Children in Care Debate

Full Debate: Read Full Debate
Department: Department for Education
Thursday 7th January 2016

(8 years, 4 months ago)

Commons Chamber
Read Full debate Read Hansard Text Read Debate Ministerial Extracts
Fiona Mactaggart Portrait Fiona Mactaggart (Slough) (Lab)
- Hansard - -

I agree with the focus of this debate. Sadly, our care system in Slough has not protected children effectively, and I am particularly sad that the Children’s Services Trust, which the Government set up to improve services, has apparently not done so very effectively. The Minister will be aware of a case involving a two-year-old, about which I have written to the Secretary of State. I would like to see better monitoring of Children’s Services Trusts from the centre.

I wish to shoehorn into this debate the issue of children who are not in the care system but who are not able to remain safely at home with their family or extended family. If we do not include those children, we will fail to address some of the urgent issues in this regard. Specifically, I want to raise the matter of trafficked children, particularly children who are trafficked across borders, as, according to a recent Home Office commissioned report, they are more isolated from protective networks than their internally trafficked counterparts.

The Government published that report as a result of the pilot they introduced on child trafficking advocates. It was only after intense pressure from Members that they agreed to introduce any system of protection for trafficked children. These are not guardians with legal powers, and the Government only had a pilot of the advocacy system. Unfortunately, despite the fact that a report by the University of Bedfordshire made it quite clear that the pilot had been successful, Barnardo’s has not been commissioned to extend its service, nor has any subsequent service been provided.

I urge the Minister to speak directly to his colleagues in the Home Office to ensure that there is a continuing advocacy or better guardianship provision for these children. I gather that the excuse for not carrying on providing any protection mechanism for them that is worth the name is that children within the advocacy service still disappeared. It is clear from the university report that half the children who disappeared—overwhelmingly, they were Vietnamese children who were trafficked into cannabis farming—disappeared before they had been referred to the advocacy service.

There are clear examples in the report of how advocates worked very hard to protect children who were at risk of disappearing. The fact is that those advocates did not have legal powers and could be ignored by local authorities. In one case, they were unable to persuade the local authority to put a trafficked child in safe accommodation, and the child then disappeared into the hands of a trafficker.
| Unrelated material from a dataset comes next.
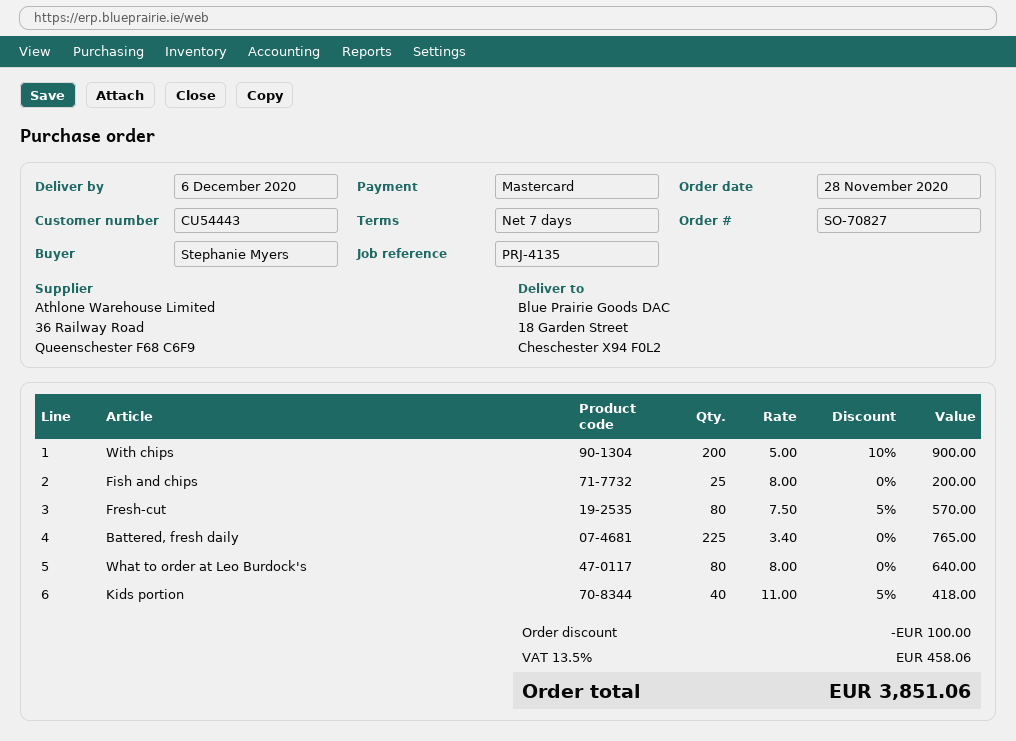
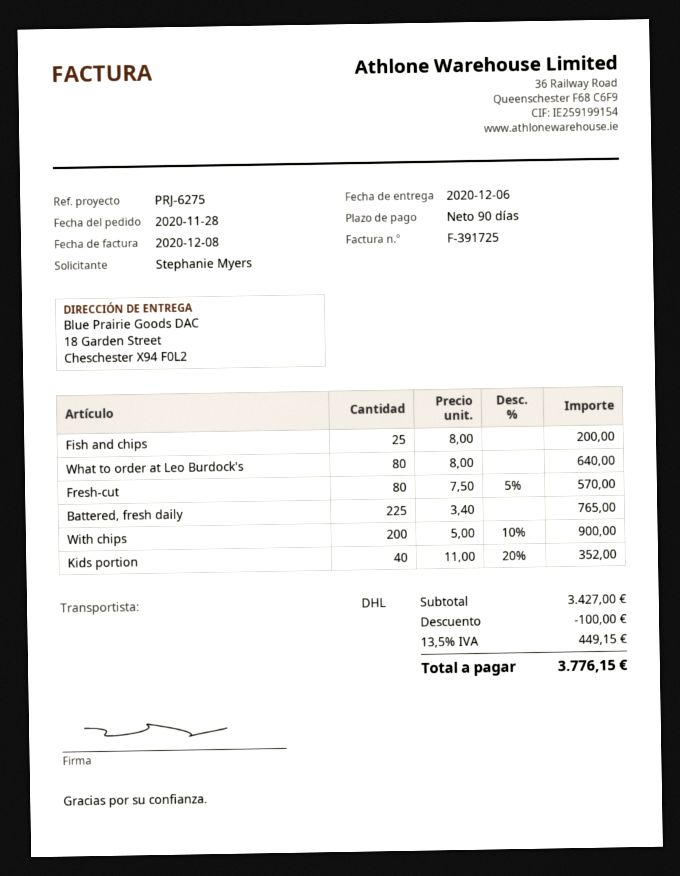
payment terms: 7 days -> 90 days
reference: PRJ-4135 -> PRJ-6275
Kids portion: 40 x 11.00 - 5% = 418.00 -> 40 x 11.00 - 20% = 352.00
tax: 13.5% = 458.06 -> 13.5% = 449.15
total: 3851.06 -> 3776.15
In another case, they were unable to persuade a local authority that a child was a child, and it was only because of the determination of the advocacy service that when that child re-entered the healthcare system they were discovered again and re-referred to the Home Office protection system.

I am very concerned indeed that this group of children is falling through the gap, and that the problem is being regarded as an immigration issue rather than a child protection issue. I urge the Minister, in responding to this debate, to say that he is not prepared to tolerate the one bit of the Bedfordshire report that suggested there was no enthusiasm for this process—certain social workers felt that they should have the money rather than child protection advocates. Will he also ensure that, within the month, he will speak to the Home Office about continuing to fund proper child advocacy services, preferably child guardians with legal powers to stop local authorities ignoring those children’s need for protection, so that they, like all other children in Britain, can be properly kept safe?